Bupati Sidoarjo Ajak Warga Jaga Pilkades Serentak Berjalan Kondusif

5 hours ago 2

Jakarta -

Bupati Sidoarjo, Subandi mengajak seluruh masyarakat menjaga pelaksanaan pemilihan kepala desa (pilkades) serentak tetap kondusif. Ia menegaskan pentingnya sikap legowo menerima hasil sebagai bagian dari proses demokrasi di tingkat desa.

"Jadi saya mengajak seluruh masyarakat yang ada di seluruh Kabupaten Sidoarjo, ini adalah demokrasi. Siapa saja pilihannya masyarakat, ya itulah nanti yang jadi kepala desa. Yang penting satu, tugasnya pimpinan adalah melayani masyarakat," ujar Subandi dalam keterangannya, Sabtu (25/4/2026).

Ia juga mengingatkan agar masyarakat menjaga kelancaran pelaksanaan pilkades, termasuk bagi para pendukung paslon.

SCROLL TO CONTINUE WITH CONTENT

"Jaga demokrasi, jaga komitmen menjaga kekompakan, siapa saja paslonnya ya. Nanti nggak boleh antara pendukung dan pendukung ada pertengkaran, akhirnya tidak demokratis," ungkapnya.

Subandi menegaskan Pemkab Sidoarjo turut melakukan pengawasan pelaksanaan pilkades serentak secara intensif. Langkah ini dilakukan untuk menjaga situasi tetap aman sekaligus meminimalkan potensi konflik di lapangan.

Sementara itu, Kepala Bidang Pembinaan dan Pengawasan Pemerintahan Desa Dinas PMD Sidoarjo, Hernita Hadi Lestari mengatakan koordinasi pilkades dilakukan secara masif sejak awal tahapan. Salah satunya melalui grup komunikasi yang melibatkan panitia pilkades di 80 desa.

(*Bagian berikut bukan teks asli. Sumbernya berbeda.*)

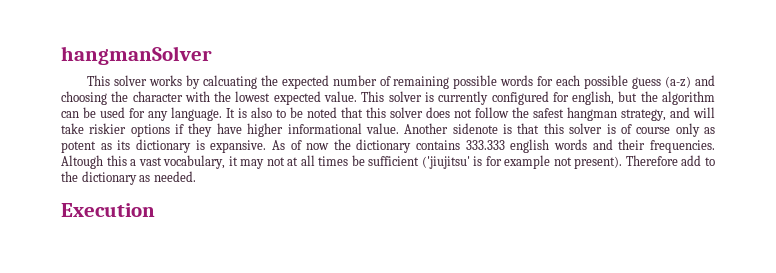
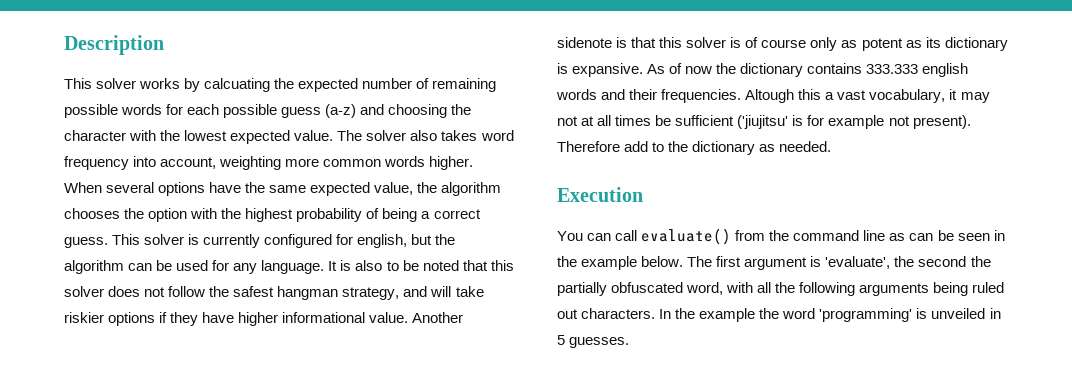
- hangmanSolver
+ Description
+ The solver also takes word frequency into account, weighting more common words higher. When several options have the same expected value, the algorithm chooses the option with the highest probability of being a correct guess.
+ You can call evaluate() from the command line as can be seen in the example below. The first argument is 'evaluate', the second the partially obfuscated word, with all the following arguments being ruled out characters. In the example the word 'programming' is unveiled in 5 guesses.

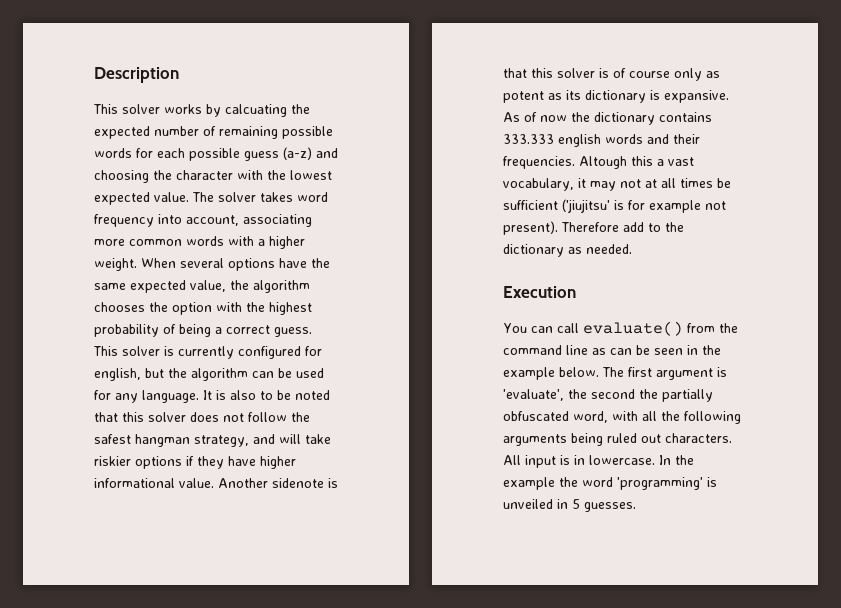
- The solver also takes word frequency into account, weighting more common words higher.
+ The solver takes word frequency into account, associating more common words with a higher weight.
+ All input is in lowercase.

"Koordinasi masif kami lakukan dengan adanya grup ketua panitia pilkades 80 desa dan tim DPMD sehingga setiap tahapan kita dampingi agar tertib dan berjalan sesuai ketentuan," ujarnya.

Ia menambahkan, forum tersebut juga menjadi ruang berbagi antar panitia jika muncul persoalan di lapangan.

"Juga jika ada permasalahan di masing-masing desa bisa saling sharing antar panitia. Panitia kabupaten juga melaksanakan monev turun ke beberapa desa (sampling) yang memiliki case-case tertentu," imbuhnya.

Dalam waktu dekat, seluruh calon kepada desa (cakades) yang telah ditetapkan akan dikumpulkan untuk mengikuti pembekalan. Upaya ini untuk memperkuat komitmen bersama menjaga situasi tetap aman selama pilkades berlangsung.

"Rencana dalam waktu dekat akan kami undang semua calon kades yang telah ditetapkan untuk diberikan pembekalan," katanya.

Terkait aturan teknis, Hernita menyebut tata tertib pelaksanaan hingga kampanye menjadi kewenangan panitia pilkades di masing-masing desa sesuai kondisi wilayah.

"Tatib pelaksanaan pilkades maupun tatib kampanye merupakan kewenangan panitia pilkades yang disesuaikan dengan kondisi masing-masing wilayah," jelasnya.

Untuk mengantisipasi potensi sengketa, Pemkab Sidoarjo juga telah menyiapkan mekanisme penyelesaian. Bahkan, Subandi juga telah membentuk tim khusus penanganan perselisihan hasil pilkades.

"Bapak bupati telah membentuk tim penyelesaian perselisihan hasil pilkades," tegasnya.

Dalam penyelesaiannya, pendekatan musyawarah mufakat tetap diutamakan dengan mempertimbangkan hasil verifikasi di lapangan.

"Kami utamakan dengan musyawarah mufakat dengan mempertimbangkan hasil verifikasi faktual di lapangan," lanjutnya.

Selain itu, DPMD juga telah memetakan tingkat kerawanan desa, mulai dari rendah, sedang, hingga tinggi. Pemetaan ini menjadi dasar strategi pengawasan agar pilkades berjalan aman dan lancar.

"Ada pemetaan untuk desa dengan kerawanan rendah, sedang, dan tinggi," pungkasnya.